PLCε regulates metabolism and metastasis signaling via HIF-1α/MEK/ERK pathway in prostate cancer.

2020 
: Phospholipase C-e (PLCe) is frequently overexpressed in tumors and plays an important role in the regulation of tumorigenesis. Although great progress has been made in understanding biological roles of PLCe, the relevant molecular mechanisms underlying its pro-tumor activity remain largely unclear. Here, we demonstrated that PLCe knockdown reduced cell metastasis, glucose consumption and lactate production in a manner that depended on hypoxia inducible factor 1α (HIF-1α) expression in prostate cancer cells.
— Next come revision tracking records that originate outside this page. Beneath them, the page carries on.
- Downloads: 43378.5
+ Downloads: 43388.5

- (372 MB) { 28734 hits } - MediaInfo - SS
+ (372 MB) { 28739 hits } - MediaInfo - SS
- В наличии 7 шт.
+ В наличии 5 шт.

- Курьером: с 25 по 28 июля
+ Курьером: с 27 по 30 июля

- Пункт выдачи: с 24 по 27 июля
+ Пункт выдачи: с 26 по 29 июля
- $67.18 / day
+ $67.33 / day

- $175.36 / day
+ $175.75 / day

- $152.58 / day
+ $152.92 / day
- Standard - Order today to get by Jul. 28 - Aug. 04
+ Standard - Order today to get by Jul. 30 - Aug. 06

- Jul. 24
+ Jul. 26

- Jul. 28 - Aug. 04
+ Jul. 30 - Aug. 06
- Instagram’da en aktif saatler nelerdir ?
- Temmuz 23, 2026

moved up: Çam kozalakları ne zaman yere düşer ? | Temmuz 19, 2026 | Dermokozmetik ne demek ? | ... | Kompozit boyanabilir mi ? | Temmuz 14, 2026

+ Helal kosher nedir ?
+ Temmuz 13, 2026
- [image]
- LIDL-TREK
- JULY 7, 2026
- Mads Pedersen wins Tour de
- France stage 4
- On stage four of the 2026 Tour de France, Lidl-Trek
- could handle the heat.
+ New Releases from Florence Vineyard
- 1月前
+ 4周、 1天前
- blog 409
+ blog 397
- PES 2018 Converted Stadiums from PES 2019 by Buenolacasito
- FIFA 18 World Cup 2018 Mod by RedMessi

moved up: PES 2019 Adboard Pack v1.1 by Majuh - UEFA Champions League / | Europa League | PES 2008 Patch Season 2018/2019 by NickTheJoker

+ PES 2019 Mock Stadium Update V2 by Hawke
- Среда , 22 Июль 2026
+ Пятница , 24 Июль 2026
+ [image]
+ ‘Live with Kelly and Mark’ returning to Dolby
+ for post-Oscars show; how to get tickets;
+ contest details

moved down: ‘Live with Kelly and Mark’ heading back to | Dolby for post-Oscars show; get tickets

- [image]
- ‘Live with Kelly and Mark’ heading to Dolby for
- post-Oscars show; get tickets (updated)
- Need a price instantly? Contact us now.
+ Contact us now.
Interestingly, our findings showed that the expression levels of PLCe were positively associated with those of HIF-1α in clinical prostate carcinoma samples. Knockdown of PLCe impaired HIF-1α levels and transcriptional activity by regulating the extracellular-signal-regulated kinase pathway, and blocking HIF-1α nuclear translocation. Furthermore, PLCe could interact with the von Hippel-Lindau E3 ligase complex to modulate the stability of HIF-1α. Collectively, our findings demonstrate that PLCe could be a crucial positive regulator of HIF-1α, which would promote PLCe-enhanced tumorigenesis.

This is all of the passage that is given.